Seul celui qui croit que l’essence de sa vie consiste dans sa vie spirituelle plutôt que matérielle peut être libre.
Un esclave qui se contente de sa condition est doublement esclave, car ce n’est pas seulement son corps qui est en servitude, mais aussi son âme.
— Burke
Ceux qui font le mal se nuisent à eux-mêmes, non à toi, car ils ne peuvent pas te nuire. Tu n’es pas né pour faire le mal et pécher avec les autres, mais pour les aider à faire le bien et à trouver le bonheur en cela. Sache et rappelle-toi que si un homme est malheureux, c’est à lui qu’il faut s’en prendre, car Dieu a créé chacun pour être heureux, non misérable. De tout ce que Dieu nous a donné dans cette vie, il nous a laissé une partie à notre entière disposition, qui constitue, pour ainsi dire, notre propriété ; l’autre partie est hors de notre pouvoir et ne nous appartient pas ; tout ce que les autres peuvent lier, endommager et nous enlever ne nous appartient pas, et tout ce que personne ne peut entraver ni blesser constitue notre propriété.
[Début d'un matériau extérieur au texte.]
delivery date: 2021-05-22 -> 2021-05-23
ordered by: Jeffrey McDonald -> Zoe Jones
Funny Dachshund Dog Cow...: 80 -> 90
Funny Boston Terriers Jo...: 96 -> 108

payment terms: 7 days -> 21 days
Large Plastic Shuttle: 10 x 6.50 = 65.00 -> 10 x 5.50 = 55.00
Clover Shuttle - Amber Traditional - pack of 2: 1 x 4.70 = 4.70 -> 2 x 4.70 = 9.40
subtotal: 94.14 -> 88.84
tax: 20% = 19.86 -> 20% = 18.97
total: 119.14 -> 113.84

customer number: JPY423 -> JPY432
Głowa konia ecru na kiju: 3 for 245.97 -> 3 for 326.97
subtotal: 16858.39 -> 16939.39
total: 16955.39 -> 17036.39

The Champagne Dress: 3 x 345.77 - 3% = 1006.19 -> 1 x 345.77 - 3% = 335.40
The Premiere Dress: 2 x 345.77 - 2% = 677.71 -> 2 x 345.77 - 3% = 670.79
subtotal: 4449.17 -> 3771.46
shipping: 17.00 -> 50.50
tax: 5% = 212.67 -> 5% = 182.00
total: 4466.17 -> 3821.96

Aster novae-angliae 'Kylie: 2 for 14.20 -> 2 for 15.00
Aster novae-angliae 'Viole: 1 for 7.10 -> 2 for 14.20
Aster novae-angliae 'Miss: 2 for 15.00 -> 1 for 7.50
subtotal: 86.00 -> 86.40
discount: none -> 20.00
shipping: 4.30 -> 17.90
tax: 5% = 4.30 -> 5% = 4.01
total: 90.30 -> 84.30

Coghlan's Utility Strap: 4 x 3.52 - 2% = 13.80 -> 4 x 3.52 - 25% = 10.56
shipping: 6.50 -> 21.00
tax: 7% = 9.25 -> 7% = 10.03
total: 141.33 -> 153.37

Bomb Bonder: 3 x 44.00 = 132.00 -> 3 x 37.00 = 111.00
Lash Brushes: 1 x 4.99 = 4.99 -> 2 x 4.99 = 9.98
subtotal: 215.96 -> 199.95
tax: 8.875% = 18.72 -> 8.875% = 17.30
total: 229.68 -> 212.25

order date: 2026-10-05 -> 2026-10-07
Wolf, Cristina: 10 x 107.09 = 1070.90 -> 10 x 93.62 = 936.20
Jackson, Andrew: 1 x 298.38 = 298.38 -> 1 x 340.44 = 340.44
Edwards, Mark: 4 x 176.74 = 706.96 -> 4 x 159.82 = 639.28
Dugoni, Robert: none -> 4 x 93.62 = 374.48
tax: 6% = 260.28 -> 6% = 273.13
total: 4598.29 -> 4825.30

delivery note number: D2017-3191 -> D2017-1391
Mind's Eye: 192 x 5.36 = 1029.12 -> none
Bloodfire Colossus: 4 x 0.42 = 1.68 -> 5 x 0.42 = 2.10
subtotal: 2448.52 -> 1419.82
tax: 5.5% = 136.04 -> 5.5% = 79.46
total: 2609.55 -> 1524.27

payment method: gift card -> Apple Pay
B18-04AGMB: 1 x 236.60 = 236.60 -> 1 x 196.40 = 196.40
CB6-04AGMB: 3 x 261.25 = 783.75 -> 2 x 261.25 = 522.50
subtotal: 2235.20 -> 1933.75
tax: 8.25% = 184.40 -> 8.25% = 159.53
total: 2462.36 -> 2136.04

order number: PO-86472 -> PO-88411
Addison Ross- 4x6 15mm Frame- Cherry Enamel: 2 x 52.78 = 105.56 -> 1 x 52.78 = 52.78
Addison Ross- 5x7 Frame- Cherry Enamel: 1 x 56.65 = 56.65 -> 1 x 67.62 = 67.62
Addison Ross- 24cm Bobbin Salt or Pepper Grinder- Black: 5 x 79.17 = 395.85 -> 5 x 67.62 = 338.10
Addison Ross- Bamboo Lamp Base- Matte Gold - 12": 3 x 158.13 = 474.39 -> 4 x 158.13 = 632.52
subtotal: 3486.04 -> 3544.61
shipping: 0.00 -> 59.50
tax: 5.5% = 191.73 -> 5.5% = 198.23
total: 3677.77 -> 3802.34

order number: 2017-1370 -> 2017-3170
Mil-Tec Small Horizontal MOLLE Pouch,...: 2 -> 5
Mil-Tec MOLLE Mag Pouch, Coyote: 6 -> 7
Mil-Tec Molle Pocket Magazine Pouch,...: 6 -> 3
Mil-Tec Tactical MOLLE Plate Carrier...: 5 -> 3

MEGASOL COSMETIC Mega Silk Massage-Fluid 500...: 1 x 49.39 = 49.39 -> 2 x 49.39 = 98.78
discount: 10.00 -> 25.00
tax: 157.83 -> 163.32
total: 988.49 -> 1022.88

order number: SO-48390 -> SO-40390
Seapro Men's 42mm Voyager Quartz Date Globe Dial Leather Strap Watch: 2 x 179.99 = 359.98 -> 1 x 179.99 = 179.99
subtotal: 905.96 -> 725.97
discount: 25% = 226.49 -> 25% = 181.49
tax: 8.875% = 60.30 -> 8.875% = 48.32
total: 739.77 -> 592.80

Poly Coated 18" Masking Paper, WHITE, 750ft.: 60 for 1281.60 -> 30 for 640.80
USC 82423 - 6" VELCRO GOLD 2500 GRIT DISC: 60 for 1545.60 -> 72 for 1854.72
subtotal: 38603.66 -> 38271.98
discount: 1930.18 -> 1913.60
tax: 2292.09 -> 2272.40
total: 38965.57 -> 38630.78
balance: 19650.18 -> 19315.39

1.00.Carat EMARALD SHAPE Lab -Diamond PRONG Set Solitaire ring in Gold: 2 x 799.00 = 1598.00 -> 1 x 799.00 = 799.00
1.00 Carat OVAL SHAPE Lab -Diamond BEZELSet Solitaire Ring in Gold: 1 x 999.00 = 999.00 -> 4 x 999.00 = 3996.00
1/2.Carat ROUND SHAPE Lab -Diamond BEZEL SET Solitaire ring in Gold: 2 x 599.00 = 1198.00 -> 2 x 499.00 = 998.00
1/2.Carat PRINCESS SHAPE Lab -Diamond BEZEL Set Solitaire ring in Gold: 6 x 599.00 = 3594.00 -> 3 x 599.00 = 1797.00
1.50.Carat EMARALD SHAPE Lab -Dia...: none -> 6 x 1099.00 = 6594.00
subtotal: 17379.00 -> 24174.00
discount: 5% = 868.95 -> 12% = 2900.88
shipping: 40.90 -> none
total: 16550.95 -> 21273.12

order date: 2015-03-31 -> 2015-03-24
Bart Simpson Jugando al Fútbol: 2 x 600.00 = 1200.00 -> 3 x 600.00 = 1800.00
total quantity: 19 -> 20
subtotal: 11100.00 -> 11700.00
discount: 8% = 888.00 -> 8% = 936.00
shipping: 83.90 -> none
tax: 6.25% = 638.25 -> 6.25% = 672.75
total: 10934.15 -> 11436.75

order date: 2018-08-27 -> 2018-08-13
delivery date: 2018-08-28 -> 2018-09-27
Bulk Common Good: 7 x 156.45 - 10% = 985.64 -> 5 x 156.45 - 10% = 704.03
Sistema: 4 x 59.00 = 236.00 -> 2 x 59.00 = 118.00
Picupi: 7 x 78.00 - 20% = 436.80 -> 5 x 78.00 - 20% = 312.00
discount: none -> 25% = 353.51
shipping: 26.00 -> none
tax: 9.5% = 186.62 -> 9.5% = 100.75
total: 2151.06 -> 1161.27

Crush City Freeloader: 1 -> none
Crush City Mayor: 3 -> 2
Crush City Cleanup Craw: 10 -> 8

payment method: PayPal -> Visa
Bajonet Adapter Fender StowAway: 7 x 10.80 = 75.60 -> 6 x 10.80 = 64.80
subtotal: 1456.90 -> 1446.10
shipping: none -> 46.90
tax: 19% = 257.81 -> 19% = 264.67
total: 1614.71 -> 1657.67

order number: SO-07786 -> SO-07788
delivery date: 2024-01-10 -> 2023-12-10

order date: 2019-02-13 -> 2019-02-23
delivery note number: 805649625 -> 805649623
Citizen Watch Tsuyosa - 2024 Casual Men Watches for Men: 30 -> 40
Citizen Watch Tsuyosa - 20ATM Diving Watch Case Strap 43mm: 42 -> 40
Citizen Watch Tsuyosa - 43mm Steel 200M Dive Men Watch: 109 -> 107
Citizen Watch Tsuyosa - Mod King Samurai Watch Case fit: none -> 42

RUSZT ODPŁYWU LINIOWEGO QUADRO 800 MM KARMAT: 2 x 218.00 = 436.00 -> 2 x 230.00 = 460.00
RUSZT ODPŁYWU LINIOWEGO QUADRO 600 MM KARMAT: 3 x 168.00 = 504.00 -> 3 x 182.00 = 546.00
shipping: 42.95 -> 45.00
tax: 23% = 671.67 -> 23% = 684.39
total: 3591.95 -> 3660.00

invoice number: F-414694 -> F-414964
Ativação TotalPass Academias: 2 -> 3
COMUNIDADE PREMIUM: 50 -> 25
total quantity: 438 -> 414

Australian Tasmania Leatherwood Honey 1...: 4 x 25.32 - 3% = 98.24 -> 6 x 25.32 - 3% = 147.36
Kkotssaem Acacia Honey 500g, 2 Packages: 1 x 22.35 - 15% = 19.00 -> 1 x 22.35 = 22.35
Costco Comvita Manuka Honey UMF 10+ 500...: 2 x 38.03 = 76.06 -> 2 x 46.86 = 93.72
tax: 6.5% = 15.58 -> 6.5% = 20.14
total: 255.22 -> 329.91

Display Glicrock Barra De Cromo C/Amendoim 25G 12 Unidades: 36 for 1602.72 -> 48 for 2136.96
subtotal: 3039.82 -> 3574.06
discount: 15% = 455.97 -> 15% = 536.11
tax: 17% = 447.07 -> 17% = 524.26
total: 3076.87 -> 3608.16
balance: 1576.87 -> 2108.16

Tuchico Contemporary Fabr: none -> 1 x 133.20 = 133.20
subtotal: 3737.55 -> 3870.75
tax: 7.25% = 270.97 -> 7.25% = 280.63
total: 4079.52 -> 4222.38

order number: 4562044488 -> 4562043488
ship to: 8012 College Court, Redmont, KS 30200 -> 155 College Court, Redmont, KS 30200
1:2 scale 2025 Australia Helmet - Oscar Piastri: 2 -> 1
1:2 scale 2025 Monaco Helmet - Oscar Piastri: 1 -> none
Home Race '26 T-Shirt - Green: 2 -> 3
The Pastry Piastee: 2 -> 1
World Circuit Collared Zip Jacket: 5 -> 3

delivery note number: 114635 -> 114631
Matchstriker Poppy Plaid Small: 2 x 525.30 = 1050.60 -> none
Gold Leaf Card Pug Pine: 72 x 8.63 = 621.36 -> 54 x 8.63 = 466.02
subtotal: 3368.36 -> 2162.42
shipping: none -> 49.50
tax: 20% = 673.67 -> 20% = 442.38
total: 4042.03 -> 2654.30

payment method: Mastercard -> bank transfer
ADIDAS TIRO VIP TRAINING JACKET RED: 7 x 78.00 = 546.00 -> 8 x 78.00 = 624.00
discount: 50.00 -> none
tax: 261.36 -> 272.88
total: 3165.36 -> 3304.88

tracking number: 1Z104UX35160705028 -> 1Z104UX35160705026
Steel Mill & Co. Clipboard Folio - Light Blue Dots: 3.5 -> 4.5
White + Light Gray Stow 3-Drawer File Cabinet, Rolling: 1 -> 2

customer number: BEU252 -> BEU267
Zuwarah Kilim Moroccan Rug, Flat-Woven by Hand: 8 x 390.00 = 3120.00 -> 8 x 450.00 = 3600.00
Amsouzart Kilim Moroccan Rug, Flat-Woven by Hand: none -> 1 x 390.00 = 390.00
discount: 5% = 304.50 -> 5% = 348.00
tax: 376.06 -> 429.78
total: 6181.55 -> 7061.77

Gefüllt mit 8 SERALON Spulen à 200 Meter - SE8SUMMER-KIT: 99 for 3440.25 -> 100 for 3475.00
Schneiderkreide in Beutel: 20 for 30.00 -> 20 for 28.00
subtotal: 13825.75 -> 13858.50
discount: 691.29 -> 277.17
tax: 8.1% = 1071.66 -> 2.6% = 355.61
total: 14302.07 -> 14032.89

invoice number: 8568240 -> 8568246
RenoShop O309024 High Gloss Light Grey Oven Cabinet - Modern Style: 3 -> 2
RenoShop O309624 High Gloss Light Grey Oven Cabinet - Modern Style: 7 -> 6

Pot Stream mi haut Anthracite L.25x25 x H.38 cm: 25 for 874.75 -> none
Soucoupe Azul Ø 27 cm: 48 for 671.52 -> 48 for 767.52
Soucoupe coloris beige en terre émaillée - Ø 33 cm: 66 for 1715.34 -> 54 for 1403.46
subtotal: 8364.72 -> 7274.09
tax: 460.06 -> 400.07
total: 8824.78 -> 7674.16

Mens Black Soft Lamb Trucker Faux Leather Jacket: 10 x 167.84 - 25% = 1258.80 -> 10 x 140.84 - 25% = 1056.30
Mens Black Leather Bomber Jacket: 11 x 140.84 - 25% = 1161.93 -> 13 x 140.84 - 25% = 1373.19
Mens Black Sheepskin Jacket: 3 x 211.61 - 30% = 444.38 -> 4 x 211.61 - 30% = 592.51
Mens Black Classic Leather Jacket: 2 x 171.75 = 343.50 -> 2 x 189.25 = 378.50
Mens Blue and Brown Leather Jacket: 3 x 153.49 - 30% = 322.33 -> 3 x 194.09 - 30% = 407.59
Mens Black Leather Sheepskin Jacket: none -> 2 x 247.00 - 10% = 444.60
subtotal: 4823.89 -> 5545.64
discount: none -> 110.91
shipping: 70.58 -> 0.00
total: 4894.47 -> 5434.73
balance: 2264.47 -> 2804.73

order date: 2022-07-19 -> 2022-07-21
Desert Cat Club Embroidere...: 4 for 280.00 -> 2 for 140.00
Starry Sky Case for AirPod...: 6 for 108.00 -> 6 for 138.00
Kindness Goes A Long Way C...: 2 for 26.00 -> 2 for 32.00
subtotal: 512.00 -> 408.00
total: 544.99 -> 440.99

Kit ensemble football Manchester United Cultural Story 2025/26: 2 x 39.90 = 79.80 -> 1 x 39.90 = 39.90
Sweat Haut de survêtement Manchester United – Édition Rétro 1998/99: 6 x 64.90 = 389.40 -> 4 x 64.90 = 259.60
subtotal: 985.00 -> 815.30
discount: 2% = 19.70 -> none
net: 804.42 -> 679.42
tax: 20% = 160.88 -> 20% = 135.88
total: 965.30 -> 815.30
Et Dieu, dans sa bonté, nous a laissé en propre précisément ce qui est le vrai bien. Cela signifie que Dieu n’est pas notre ennemi ; il nous a traités comme un père bienveillant ; les seules choses qu’il ne nous a pas données sont celles qui ne peuvent pas nous donner le bien. Et c’est pourquoi un homme sage ne se soucie que d’accomplir la volonté de Dieu, et au fond de son âme il médite ainsi : « Si tu veux, Seigneur, que je vive, alors je vivrai comme tu l’ordonnes, j’userai de la liberté que tu m’as donnée dans tout ce qui m’appartient. « Mais si tu n’as plus besoin de moi, alors qu’il en soit ainsi. « J’ai vécu jusqu’à présent sur terre uniquement pour te servir ; si tu m’envoies la mort, alors je quitterai le monde, j’obéirai à toi comme un serviteur qui comprend les ordres et les interdictions de son maître. Et tant que je suis encore ici sur terre, je veux être ce que tu désires que je sois. »
— Épictète
La paix est un grand bien, mais, si elle est obtenue par l’esclavage, elle cesse d’être un bien et devient un désastre. La paix est la liberté fondée sur la reconnaissance des droits de chaque être humain ; l’esclavage est un déni des droits et de la dignité humaine. C’est pourquoi il faut tout sacrifier pour obtenir la paix, et davantage encore pour nous débarrasser de l’esclavage.
— D’après Cicéron
Rappelle-toi qu’il est plus conforme à la liberté de changer d’avis et de suivre ce qui corrige ton erreur que de refuser de la reconnaître.
— Marc Aurèle
J’appelle libre l’esprit qui agit selon des principes immuables qu’il a délibérément adoptés. J’appelle libre l’esprit qui résiste à la servitude de l’habitude, qui ne vit pas de ses anciennes vertus, qui ne s’asservit pas à des règles précises, mais qui oublie ce qui est derrière, écoute de nouvelles et plus hautes impulsions de conscience, et se réjouit de se répandre en efforts nouveaux et plus élevés.
— Channing
Seule est un vrai devoir ce qui ne vise pas à nous asservir. Seule est connaissance ce qui aide à nous libérer. Tout autre devoir n’est qu’un nouveau joug. Toute autre connaissance n’est que spéculation vaine.
— Vishnu Purana
Il n’y a pas de milieu : tu es soit esclave de Dieu, soit esclave des autres hommes.